La crisi di mezza età non è più un passaggio riservato agli over 50. Un tempo si parlava della cosiddetta “gobba di infelicità” come di un momento naturale della vita, tra la leggerezza della giovinezza e la serenità della vecchiaia. Ma oggi quella curva si è spostata, e in peggio. Secondo uno studio condotto da Alex Bryson dell’University College di Londra, pubblicato sulla rivista Plos One, questa fase critica si sta anticipando sempre di più: i giovani risultano oggi meno felici rispetto al passato, mostrando segnali di disagio e insoddisfazione già nei primi anni dell’età adulta. Il trend è particolarmente visibile nei Paesi anglofoni ad alto reddito come Regno Unito e Stati Uniti, ma si osserva anche in molti altri paesi.
Giovani e disagio: i fattori principali
Bryson e il suo team evidenziano come lo stress e il disagio psicologico aumentino sotto i 40 anni, in modo più marcato man mano che l’età diminuisce.
Tra le cause possibili:
- Aumento dell’uso dei social media
- Impatto della pandemia di Covid-19
- Scarso accesso ai servizi di salute mentale
- Crescente solitudine digitale
La ricerca conferma un trend che molte altre indagini hanno iniziato a segnalare negli ultimi anni: la salute mentale è in peggioramento, e il fenomeno colpisce soprattutto le fasce più giovani della popolazione. Non si tratta di un disagio passeggero: i giovani di oggi, spesso etichettati come “sempre connessi”, vivono in realtà una profonda disconnessione emotiva e “solitudine digitale”.
Dai legami autentici ai followers: le relazioni ai tempi dei social
Le vecchie generazioni erano unite con “pochi amici ma buoni”, stessi luoghi, stesse persone. Oggi, invece, viviamo in un’epoca di connessioni virtuali. I giovani hanno migliaia di followers sui social, ma spesso pochissimi rapporti veri nella vita quotidiana. Si pubblicano stories, si scrivono post, si documentano momenti, ma sempre più raramente si vive il presente ed il “qui e ora”.
Il risultato? Un continuo confronto con milioni di persone, ogni giorno. I social sono una vetrina continua di successi degli altri, spesso falsi e irraggiungibili. Anche quando si fanno progressi nella propria vita, si ha la sensazione di essere sempre un passo indietro rispetto a qualcuno che ci sembra aver raggiunto il successo, solamente guardando il feed di Instagram.
Il boom degli “offline club”
In un mondo sempre connesso, cresce il numero di adolescenti che scelgono di spegnere smartphone e social per ritrovare concentrazione e benessere mentale. Questo per “curare” il senso di inadeguatezza crescente, la percezione distorta della realtà e soprattutto un impoverimento dei rapporti umani autentici.
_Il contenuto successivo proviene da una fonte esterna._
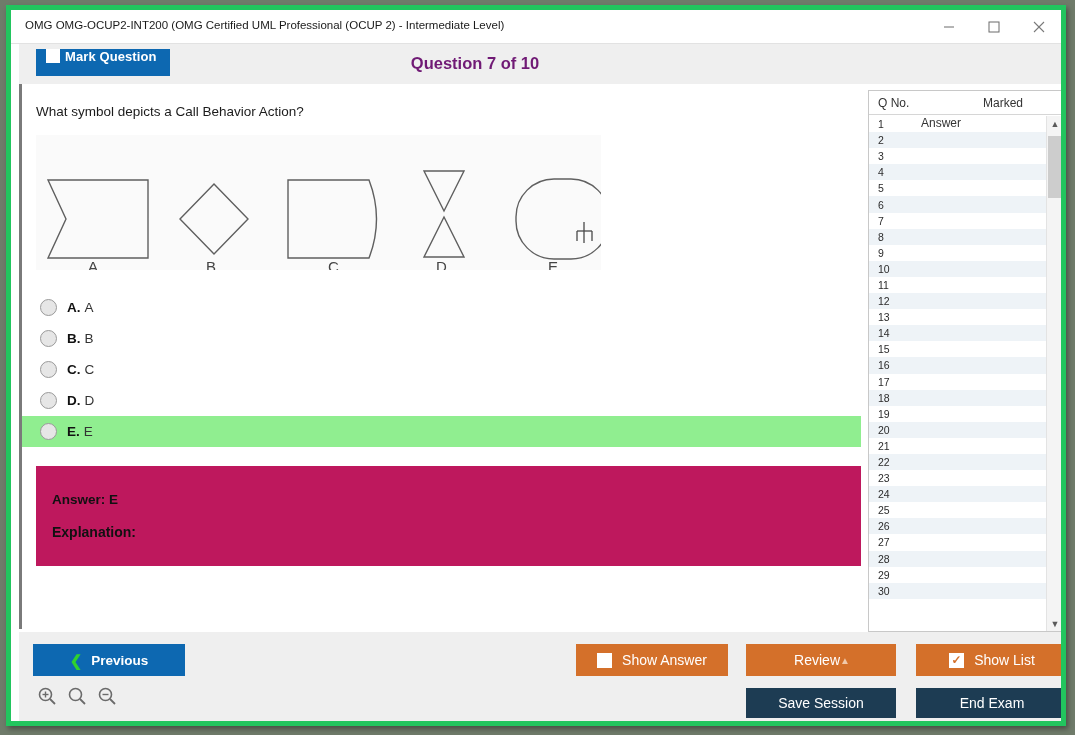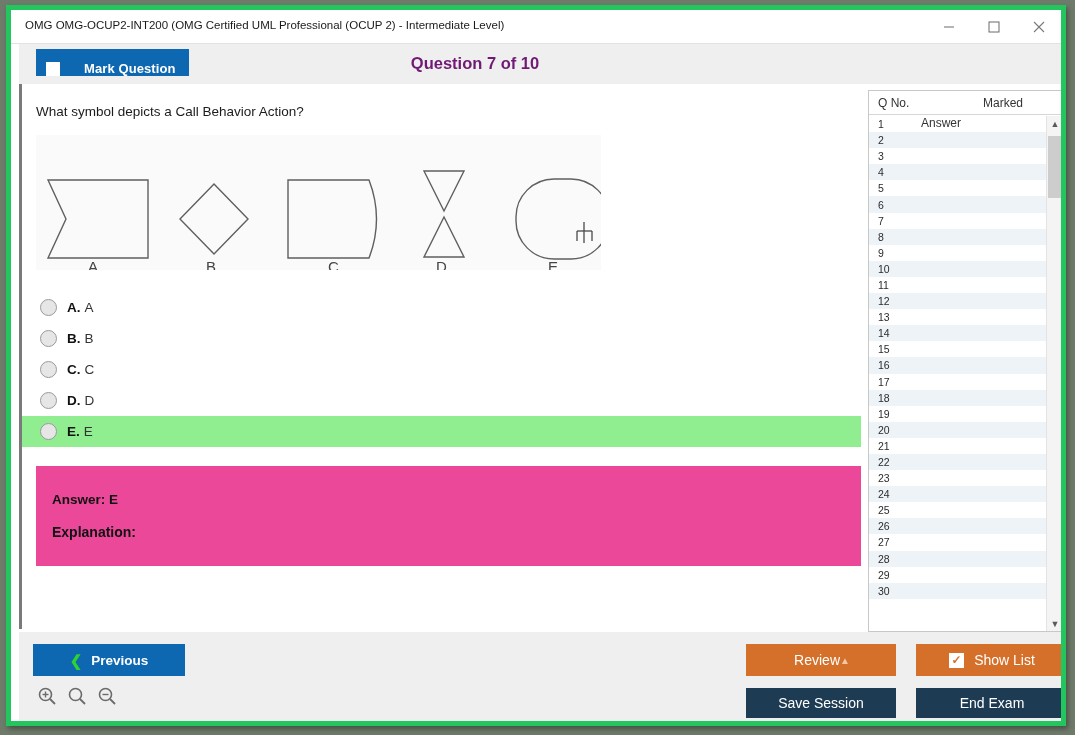"Mark Question" #mark-question-btn { align-items: flex-end -> flex-start; gap: 24px -> 5px }
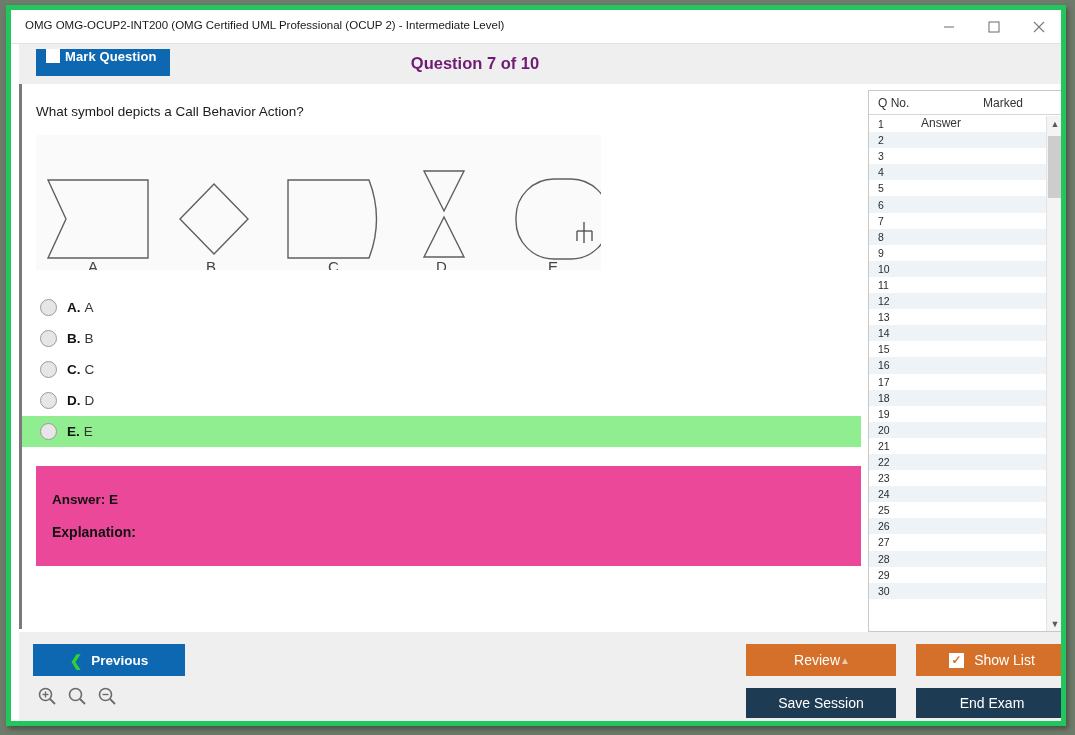"Answer: E" #answer-box { background: #ec4899 -> #be185d }
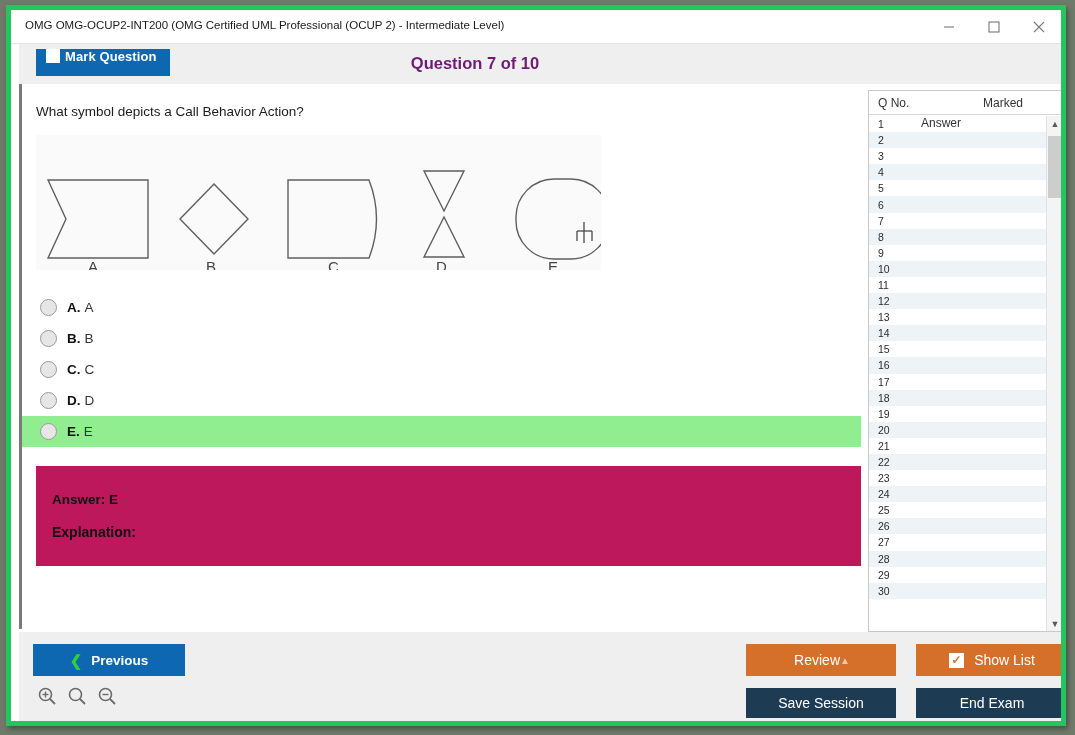"Show Answer" div.btn { html: none -> <div> <span></span> <span>Show Answer</span> </div> }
Tra i giovani cresce la necessità di disconnettersi, o come dice chi li organizza, per fare “digital detox”. Ma come funzionano questi offline club? Nascono nei Paesi Bassi e si sono diffusi rapidamente in tutta Europa, ed oggi sono attivi anche in Italia. Avvengono in locali, bar o spazi pubblici come parchi, dove si chiacchiera, si legge, si scrive, si fa la maglia o si gioca. L’unica regola, appunto, è non usare dispositivi collegati a internet. Gli obiettivi dichiarati sono “disintossicarsi” dall’uso degli smartphone e valorizzare le interazioni sociali dal vivo.